**Problem to work on:** Of the material below, the lines to be retyped are those from the line containing "2. with the additional constraints defined below." through the line containing "particular Organizational Units.", inclusive; reproduce them exactly.

**Supplied entries:**
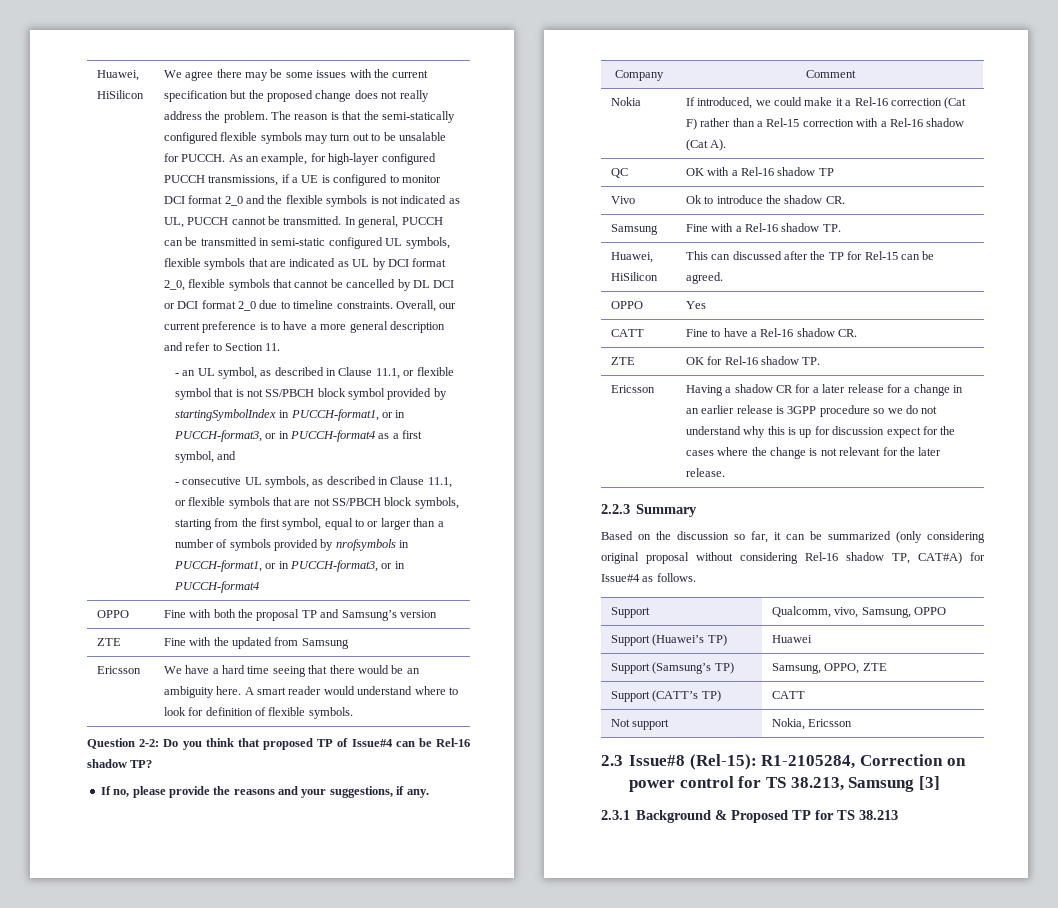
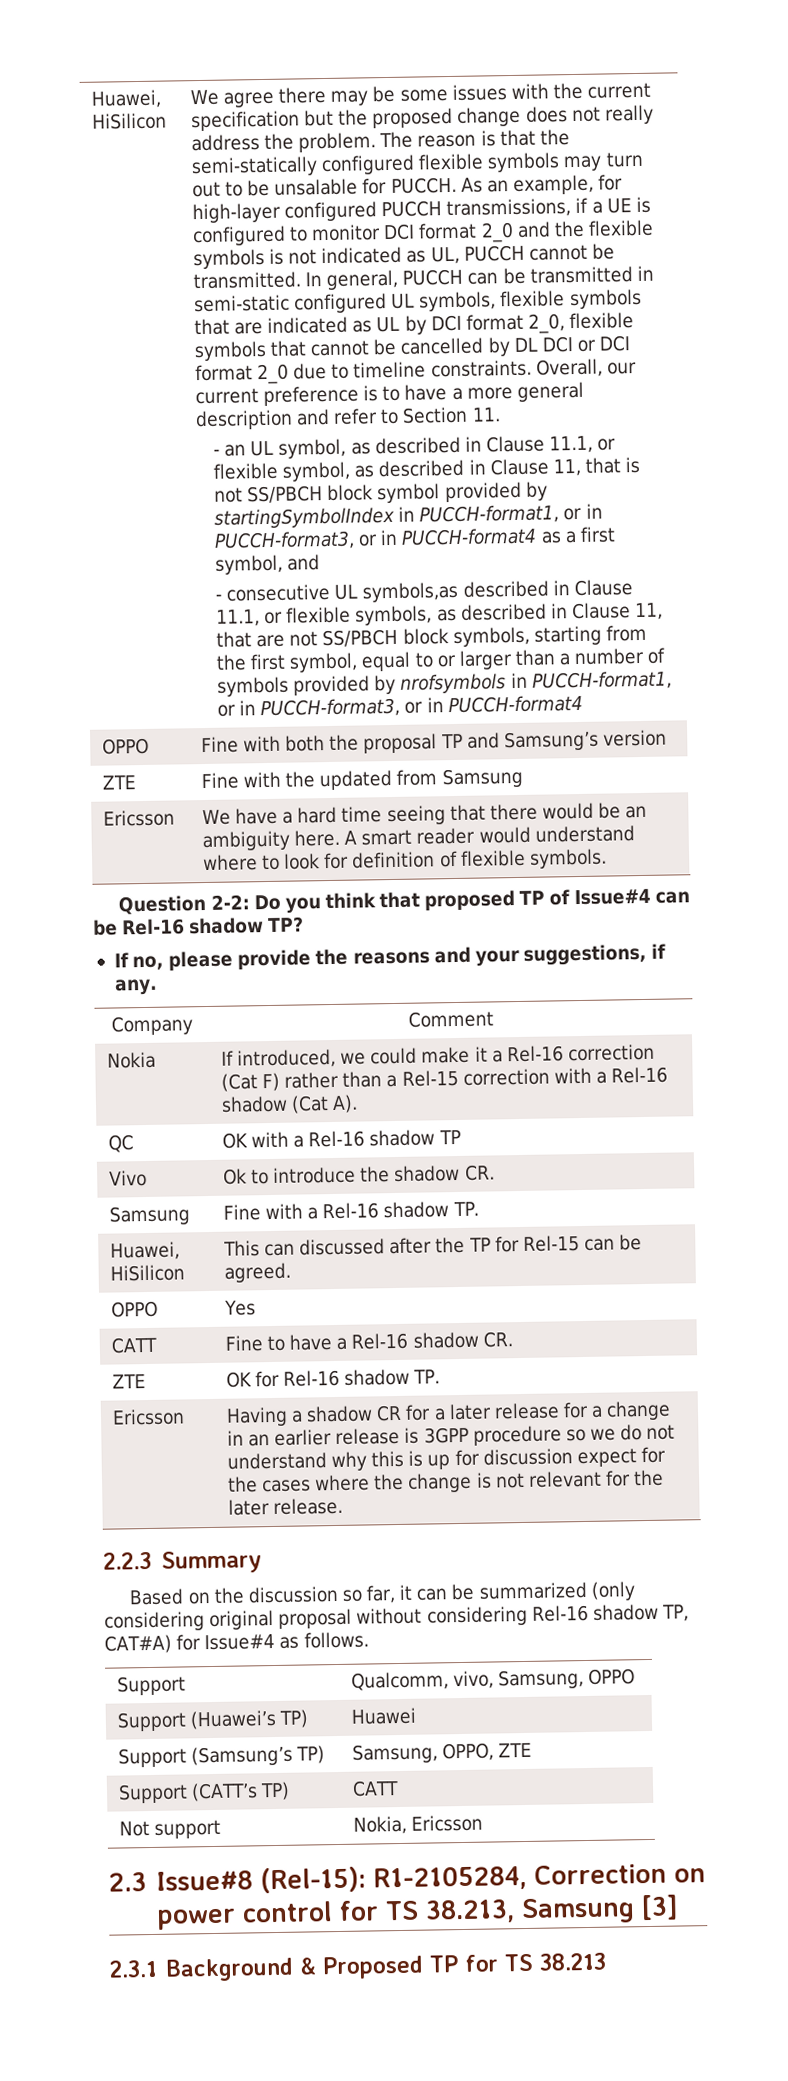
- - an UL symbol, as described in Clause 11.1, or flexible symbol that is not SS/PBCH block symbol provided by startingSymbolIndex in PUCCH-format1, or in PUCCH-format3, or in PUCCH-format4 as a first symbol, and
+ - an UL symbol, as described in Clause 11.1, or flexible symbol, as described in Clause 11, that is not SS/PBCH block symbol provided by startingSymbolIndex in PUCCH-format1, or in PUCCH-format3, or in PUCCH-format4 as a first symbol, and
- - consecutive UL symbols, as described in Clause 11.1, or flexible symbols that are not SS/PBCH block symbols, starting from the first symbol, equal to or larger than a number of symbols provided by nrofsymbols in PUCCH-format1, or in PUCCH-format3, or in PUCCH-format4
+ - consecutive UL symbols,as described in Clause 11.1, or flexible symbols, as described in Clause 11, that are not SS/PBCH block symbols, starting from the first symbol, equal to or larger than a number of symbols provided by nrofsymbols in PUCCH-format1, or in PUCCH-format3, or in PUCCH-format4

---

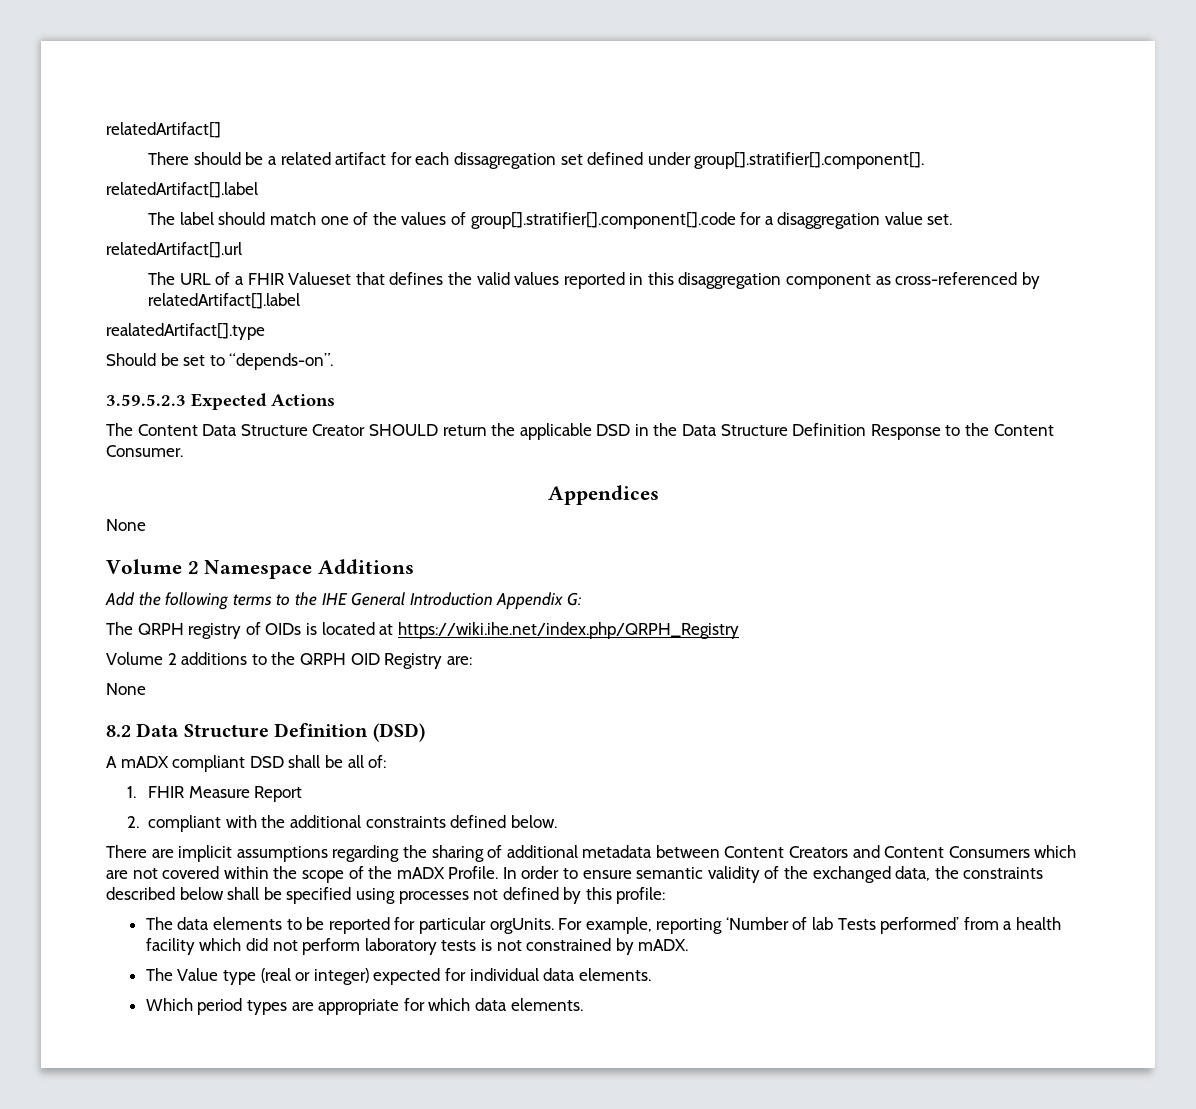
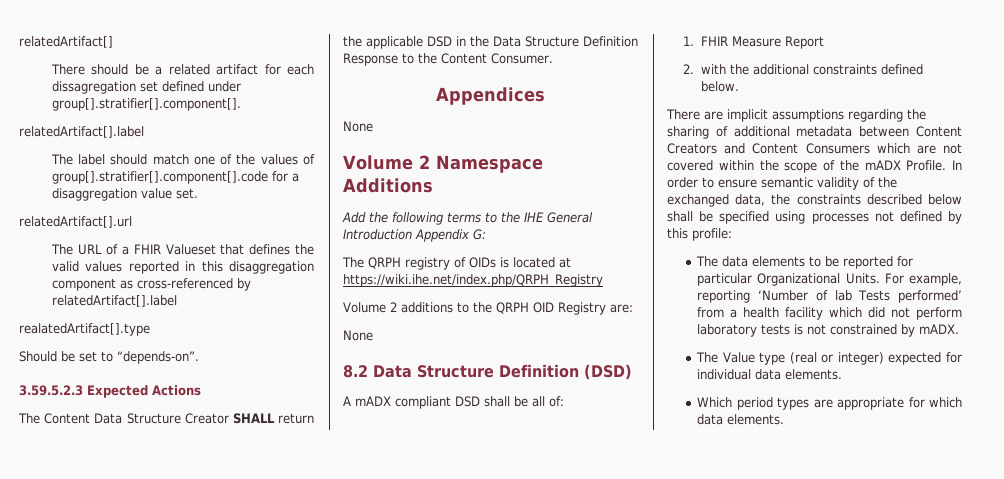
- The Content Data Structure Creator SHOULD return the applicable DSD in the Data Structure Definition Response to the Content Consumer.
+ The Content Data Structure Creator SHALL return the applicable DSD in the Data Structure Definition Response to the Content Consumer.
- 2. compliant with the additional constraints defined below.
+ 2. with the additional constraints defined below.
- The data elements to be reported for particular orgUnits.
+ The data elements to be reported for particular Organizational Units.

**Reply:**
+ 2. with the additional constraints defined below.
- The data elements to be reported for particular orgUnits.
+ The data elements to be reported for particular Organizational Units.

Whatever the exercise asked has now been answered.